Le président Goodluck Jonathan
Il en fallait du courage aux Nigérians pour se rendre aux urnes ce week-end, malgré les menaces d’attentat du groupe terroriste Boko Haram. C’est le scrutin le plus serré de la jeune histoire démocratique (depuis la fin des dictatures militaires en 1999) dans le pays le plus populeux d’Afrique. S’ils bravent ainsi le danger, c’est que les Nigérians ont conscience de ce qui est réellement en jeu dans cette consultation : un premier pas vers la paix ou le début d’une fracture religieuse du pays.
Rien n’est simple dans ces élections ; même pas le mode opératoire. En effet, les 68,8 millions d’électeurs devaient d’abord se présenter devant des assesseurs pour confirmer leur inscription sur les listes électorales. Et ils revenaient une deuxième fois pour passer à l’isoloir. Outre le mandat présidentiel qui est en jeu, il s’agit aussi de renouveler tout le parlement. La campagne électorale fut compliquée, ponctuée par les carnages de Boko Haram, la quasi-désertion des militaires sous équipés et terrifiés quand ils étaient envoyés au front. Il a fallu attendre l’entrée en scène des pays voisins pour voir le groupe terroriste subir ses premiers revers.
Les Nigérians furent longtemps une toile de fonds invisible d’une indignation asymétrique de la communauté internationale (surtout occidentale) face aux horreurs de la violence islamiste. Tant et si bien que, de cette barbarie installée au Nord du Nigeria, le monde ne connaît que le visage et le nom du chef de Boko Haram, l’ignoble Abubakar Shekau. Nul décapité, nul otage, nul immolé, pour symboliser les victimes.
Aujourd’hui, les longues files devant les bureaux de vote disent que les Nigérians veulent nous faire entendre leur voix. Mais à Kano, la grande ville du Nord nombre de fois victime des attaques terroristes, les électeurs ont assiégé les bureaux de vote, sitôt la prière du matin terminée.
Oui, les Nigérians ont fait leur part. Ils ont démontré une bravoure admirable en répondant au rendez-vous électoral malgré les menaces directes de Boko Haram à ce scrutin. Mais cette témérité risque de se transformer en immense colère si le processus ne s’avère pas de bout en bout honnête et transparent.
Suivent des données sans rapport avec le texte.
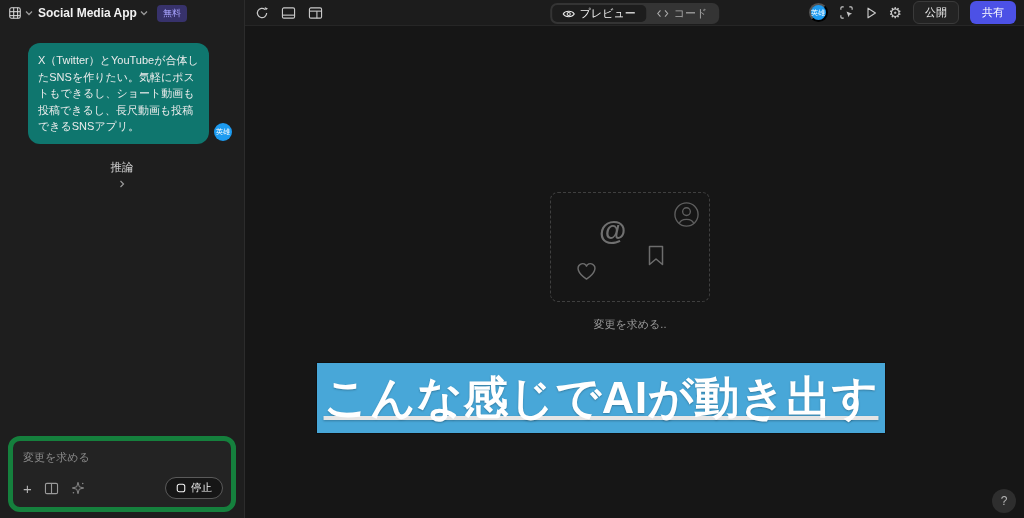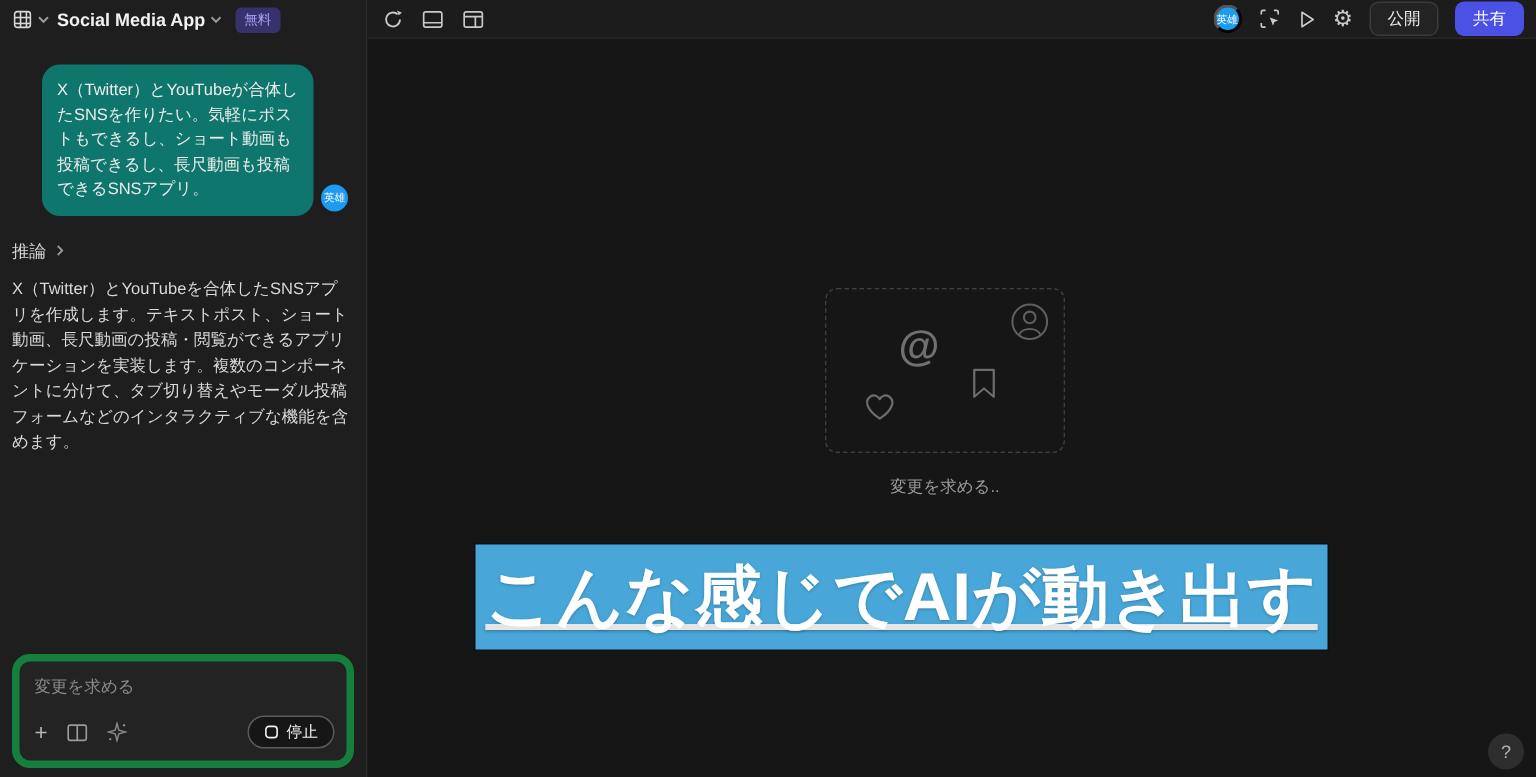--- a/index.html
+++ b/index.html
@@ -246,6 +246,28 @@
         </button>
       </div>
 
+      <div class="seg-control">
+        <button class="seg active">
+          <span>
+            <svg width="13" height="10" viewBox="0 0 14 10">
+                <path d="M1 5 C3.4 1.2 10.6 1.2 13 5 C10.6 8.8 3.4 8.8 1 5 Z" fill="none" stroke="#e8e8e8" stroke-width="1.1"></path>
+                <circle cx="7" cy="5" r="1.7" fill="none" stroke="#e8e8e8" stroke-width="1.1"></circle>
+              </svg>
+          </span>
+          <span>プレビュー</span>
+        </button>
+        <button class="seg">
+          <span>
+            <svg width="13" height="9" viewBox="0 0 14 10">
+                <g fill="none" stroke="#ababab" stroke-width="1.2">
+                  <polyline points="4.5,1.5 1.5,5 4.5,8.5"></polyline>
+                  <polyline points="9.5,1.5 12.5,5 9.5,8.5"></polyline>
+                </g>
+              </svg>
+          </span>
+          <span>コード</span>
+        </button>
+      </div>
 
       <div class="tb-right">
         <button class="tb-avatar">英雄</button>

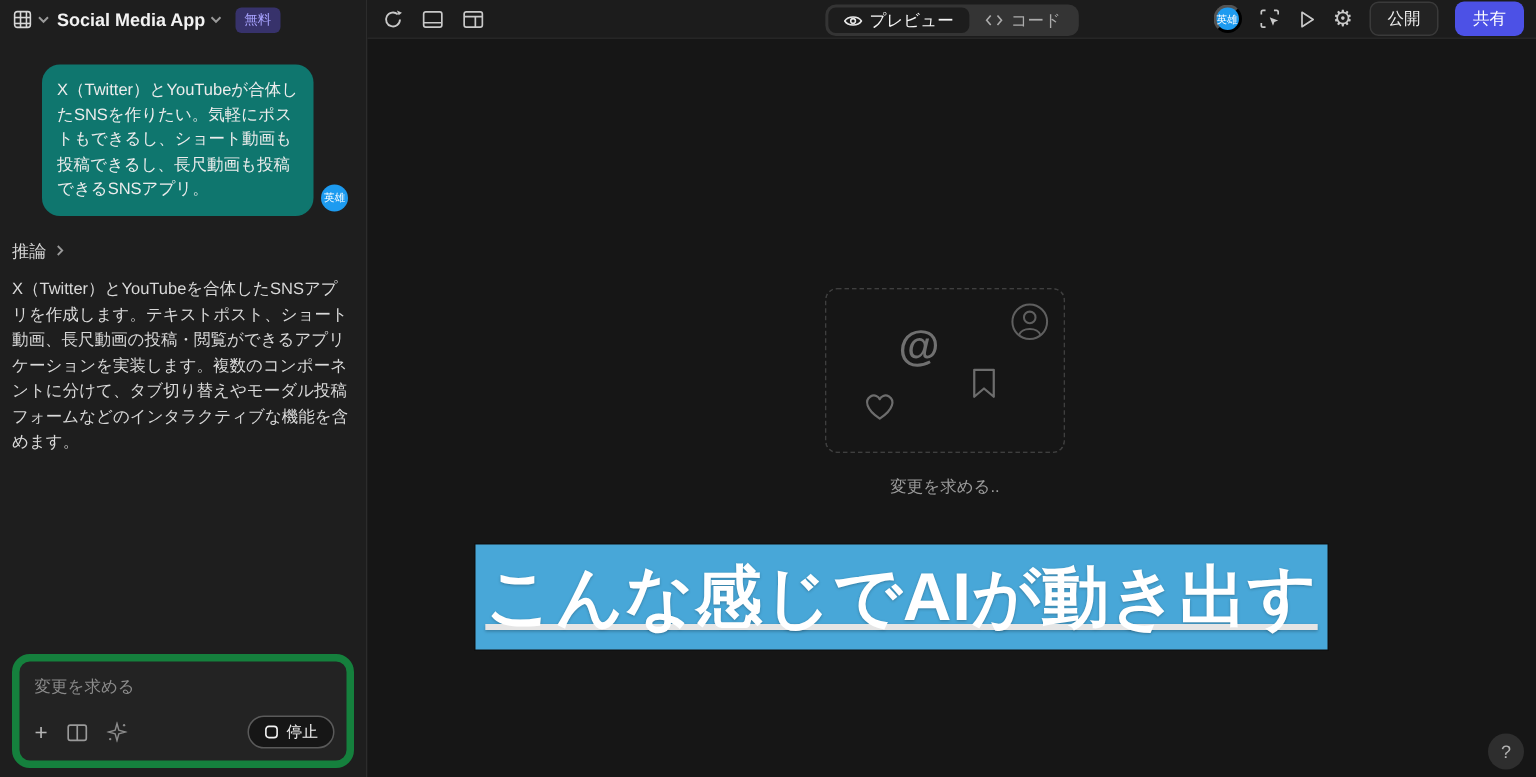--- a/index.html
+++ b/index.html
@@ -35,7 +35,7 @@
     color:#fff; font-size:7px; display:flex; align-items:center; justify-content:center;
     position:absolute; right:4px; bottom:3px; letter-spacing:0;
   }
-  .reasoning-row { display:flex; align-items:center; gap:5px; margin:16px 0 10px 0; cursor:pointer; }
+  .reasoning-row { display:flex; align-items:center; gap:5px; margin:16px 0 10px 0; cursor:pointer;flex-direction:column; }
   .reasoning-label { font-size:11.5px; color:#d6d6d6; }
   .assistant-msg { font-size:11px; line-height:1.55; color:#d9d9d9; }
 

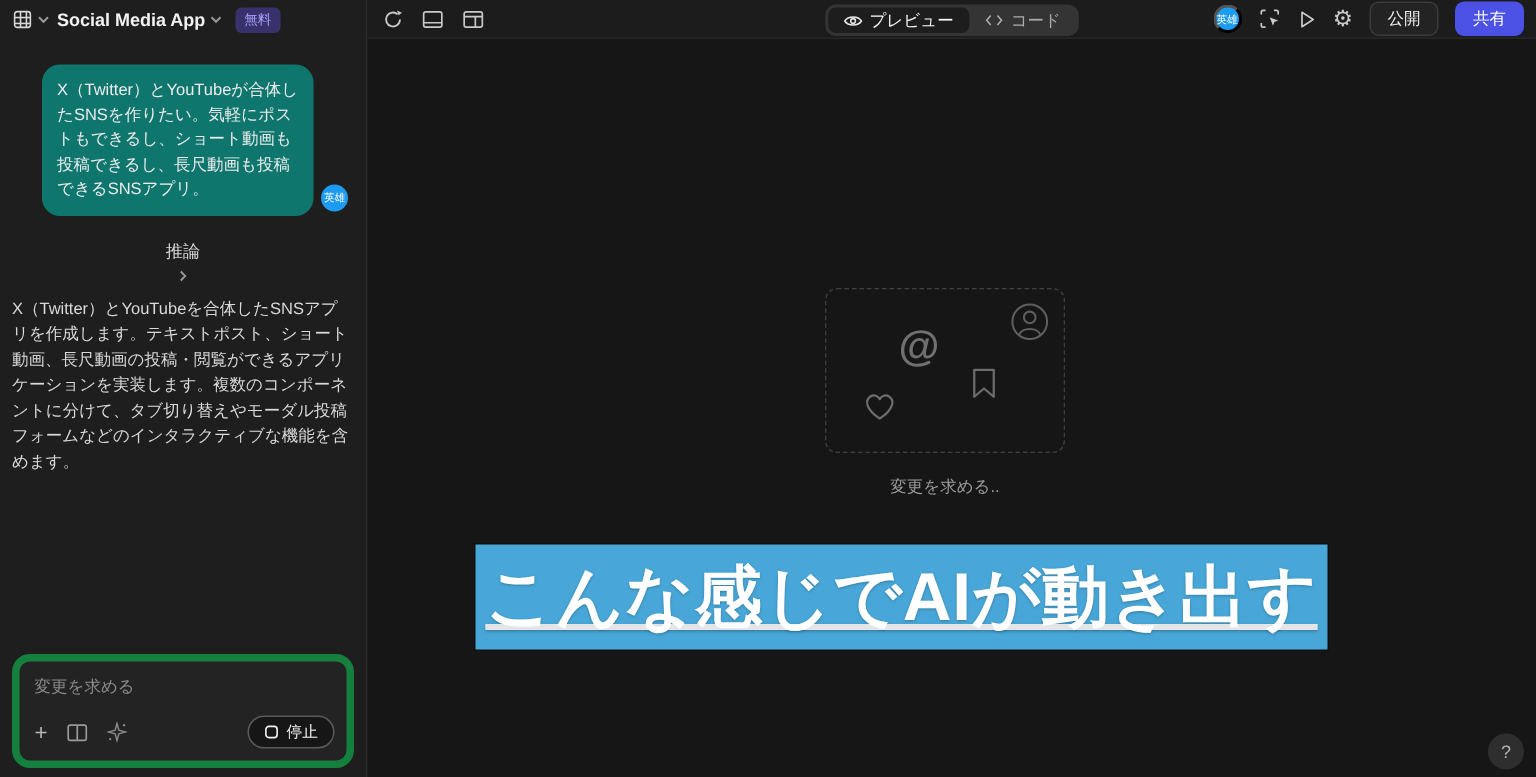--- a/index.html
+++ b/index.html
@@ -171,7 +171,6 @@
         </span>
       </div>
 
-      <p class="assistant-msg">X（Twitter）とYouTubeを合体したSNSアプリを作成します。テキストポスト、ショート動画、長尺動画の投稿・閲覧ができるアプリケーションを実装します。複数のコンポーネントに分けて、タブ切り替えやモーダル投稿フォームなどのインタラクティブな機能を含めます。</p>
     </div>
 
     <div class="composer">

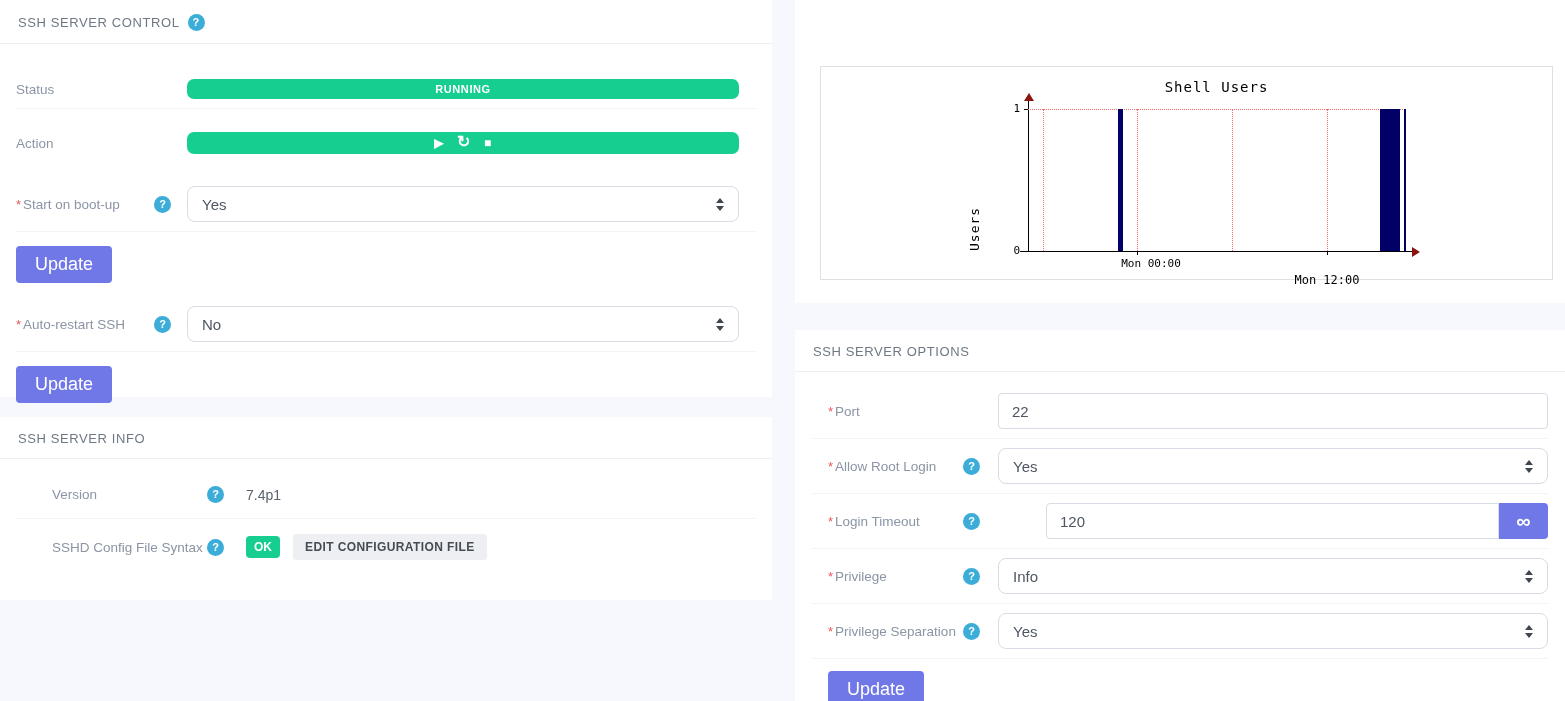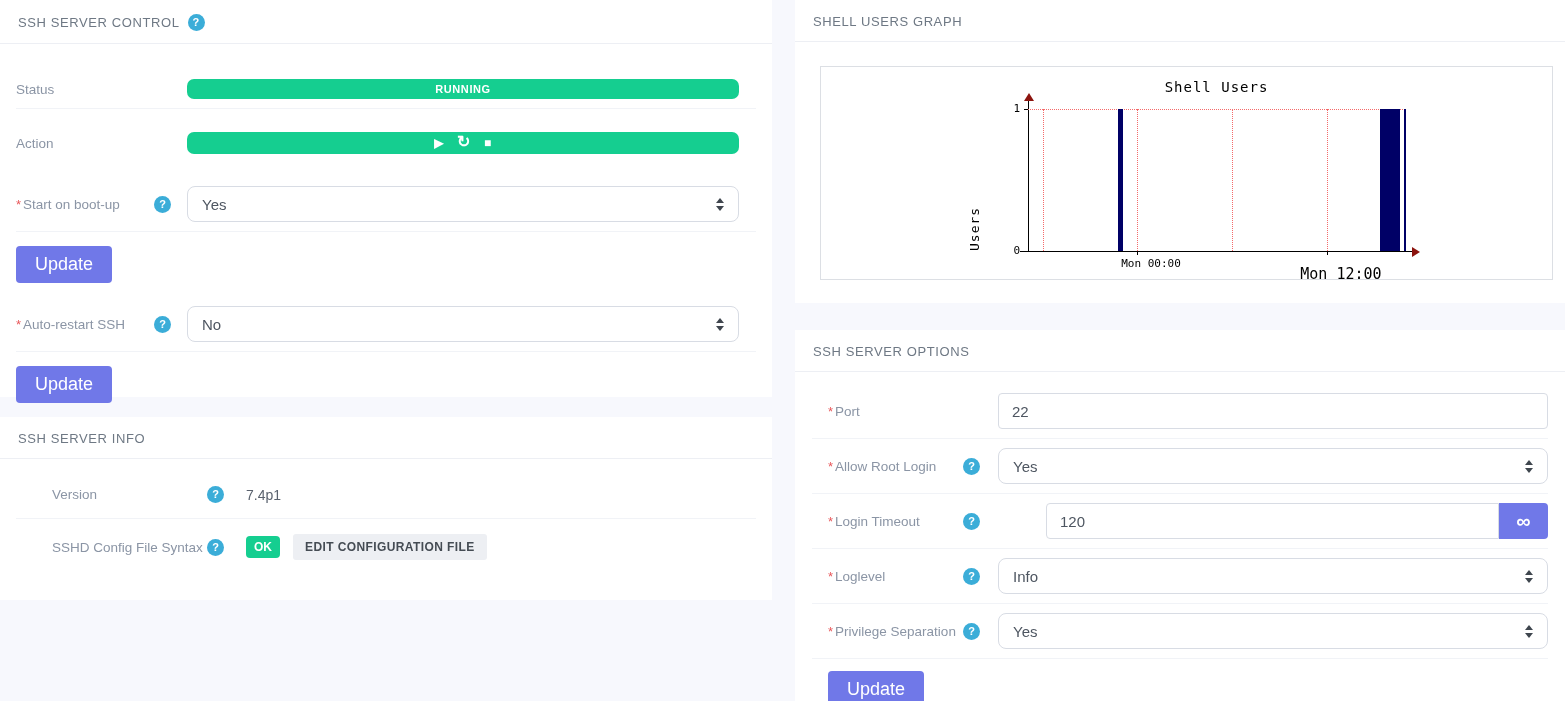--- a/index.html
+++ b/index.html
@@ -229,9 +229,6 @@
 </div>
 
 <div class="card" id="card-graph">
-  <div class="card-header">
-    <span>SHELL USERS GRAPH</span>
-  </div>
   <div class="gbox">
     <div class="gtitle">Shell Users</div>
     <div class="gylabel">Users</div>

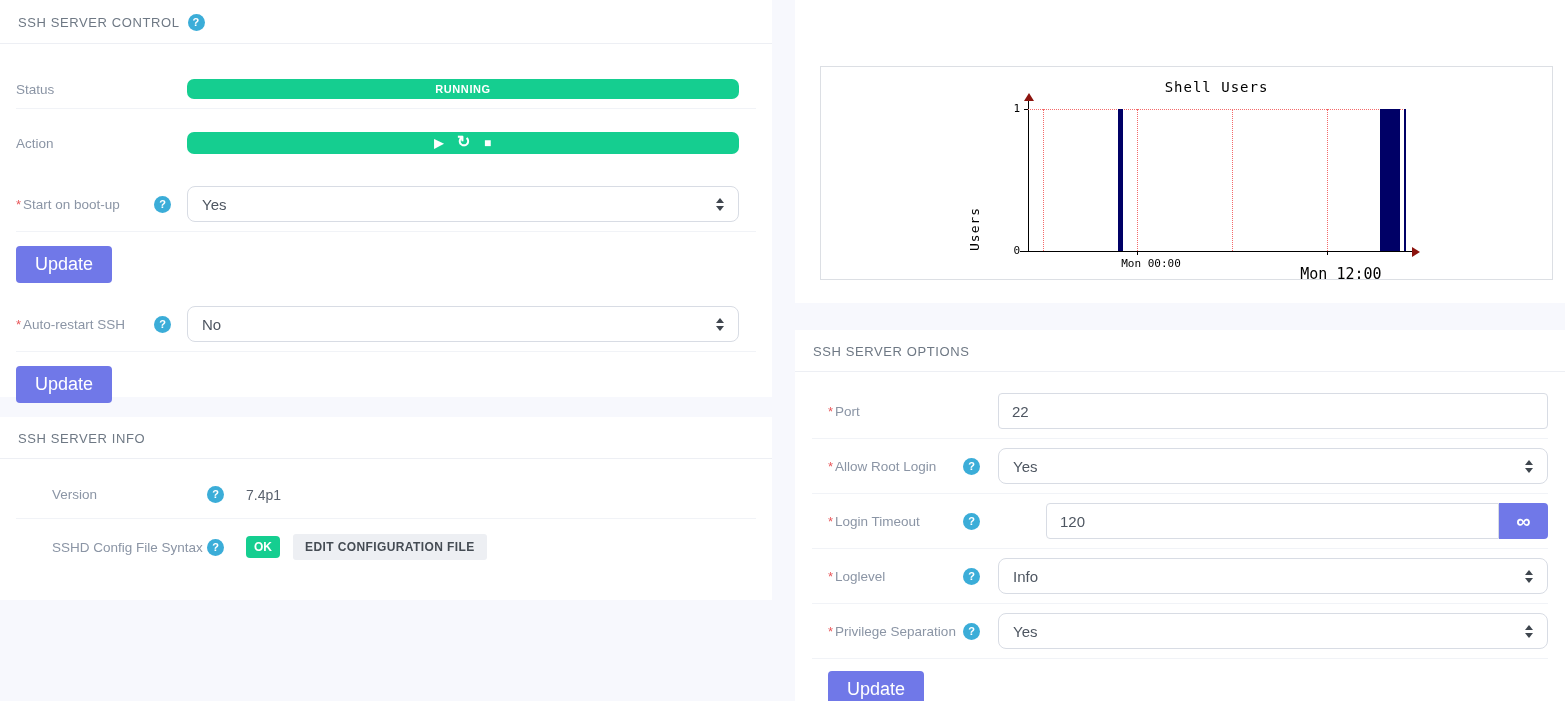--- a/index.html
+++ b/index.html
@@ -251,7 +251,7 @@
         <div style="position: absolute; left: -4px; width: 4px; height: 1px; top: 142px; background: rgb(0, 0, 0);"></div>
         <div style="position: absolute; left: 123px; top: 148px; transform: translateX(-50%); white-space: nowrap; font-size: 11px;">Mon 00:00</div>
         <div style="position: absolute; left: 108.953px; top: 142px; width: 1px; height: 4px; background: rgb(0, 0, 0);"></div>
-        <div style="position: absolute; left: 298.961px; top: 156px; transform: translateX(-50%); white-space: nowrap; font-size: 15px; margin-left: 14px;">Mon 12:00</div>
+        <div style="position: absolute; left: 298.961px; top: 164px; transform: translateX(-50%); white-space: nowrap; font-size: 12px;">Mon 12:00</div>
         <div style="position: absolute; left: 298.961px; top: 142px; width: 1px; height: 4px; background: rgb(0, 0, 0);"></div>
       </div>
   </div>

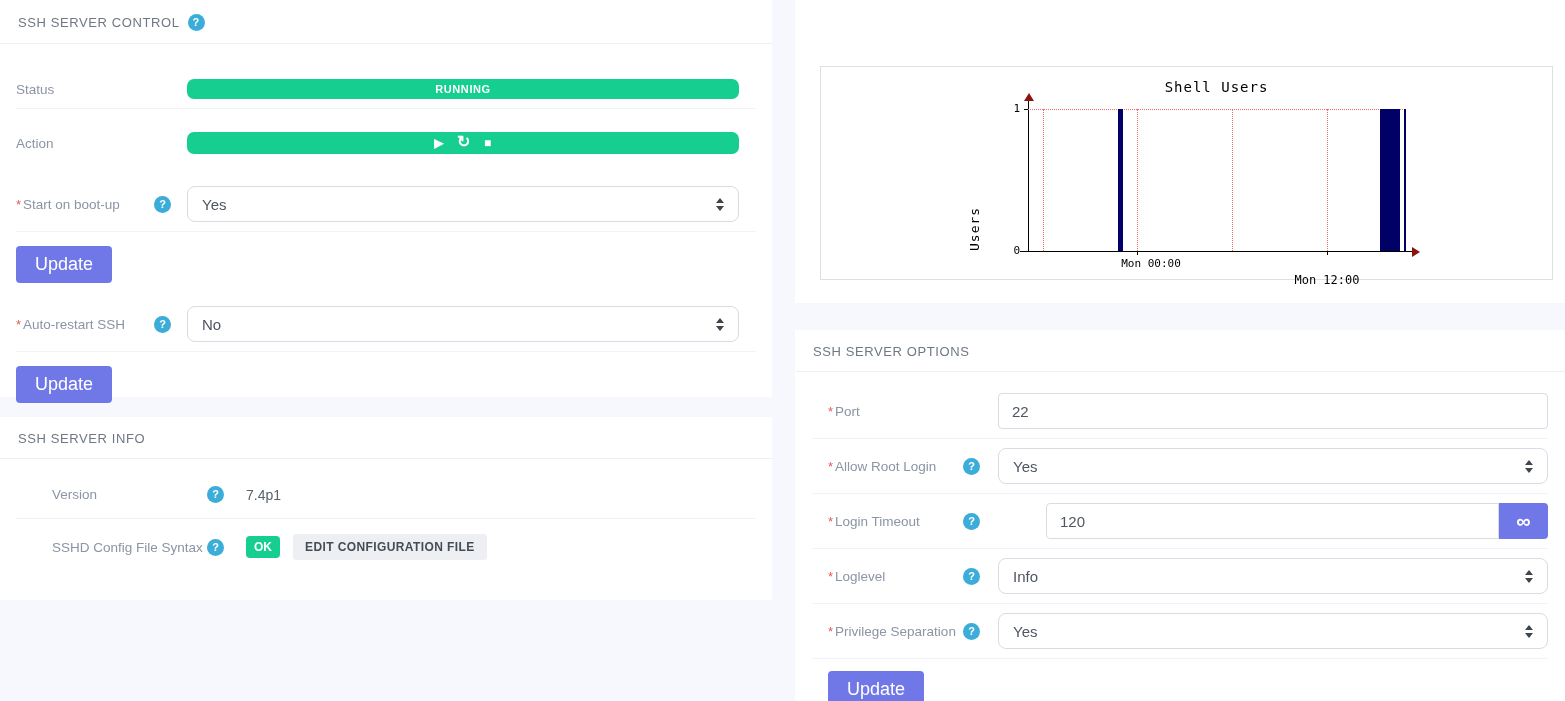--- a/index.html
+++ b/index.html
@@ -305,7 +305,7 @@
     <div class="orow">
       <div class="olabel">
         <span class="asterisk">*</span>
-        <span>Loglevel</span>
+        <span>Privilege</span>
         <span class="help">?</span>
       </div>
       <div class="octrl">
Les deux principaux candidats à la présidence, le chrétien et président sortant Goodluck Jonathan (57 ans) et son plus sérieux rival le musulman Muhammadu Buhari (72 ans), se sont engagés à se livrer une bataille pacifique et unificatrice. Mais, toute allégation de fraude pourrait faire éclater ces belles promesses. La tentation de voter pour le candidat de sa confession religieuse étant déjà évidente au sein de la population nigériane, l’appel à une mobilisation « musclée » sera entendu sans trop de difficultés. Les derniers sondages mettant les deux adversaires politiques au coude à coude, chaque bulletin de vote pourrait faire la différence.
Dans 48 heures, les résultats vont commencer à émerger. Il faudra écouter les premières réactions des candidats. S’ils acceptent le verdict des urnes, Boko Haram aura du souci à se faire. Sinon, les terroristes islamistes ont tout le loisir de danser sur les cendres d’un pays plongé dans le chaos d’un affrontement religieux.
UNE PENSÉE POUR LA SOMALIE
Pendant ce temps, alors qu’on les pensait aux abois et fragilisées par la perte de grandes positions stratégiques, les milices Shebabs viennent de réaliser un autre bain de sang à Mogadiscio. Des hommes armés ont pris d’assaut un hôtel de la capitale somalienne hier soir. Ils ont détenu des otages pendant plusieurs heures. L’issue de l’opération ne faisait pas de doutes. Les assaillants étaient venus pour mourir, comme l’a démontré dès le départ un des membres du commando en activant la bombe qu’il portait dans sa veste. Le bilan provisoire fait état d’une vingtaine de morts, des peccadilles selon les standards de la tragédie somalienne.
Parmi les morts : Yusuf Mohamed Ismail Bari-Bari, le représentant permanent de la Somalie aux Nations Unies, à Genève. Un homme qui m’avait convaincu d’avoir foi en son pays. Le visage rond et un sourire avenant, je l’ai rencontré l’année dernière en France. Il était certain que son pays émergeait peu à peu de l’enfer. Il estimait que le temps était venu pour un retour de la communauté internationale. Il y a trois ans, il avait effectué une vaste tournée canadienne pour mobiliser les responsables politiques et les Somaliens de la diaspora. Il paye de sa vie son engagement dans la renaissance de la Somalie.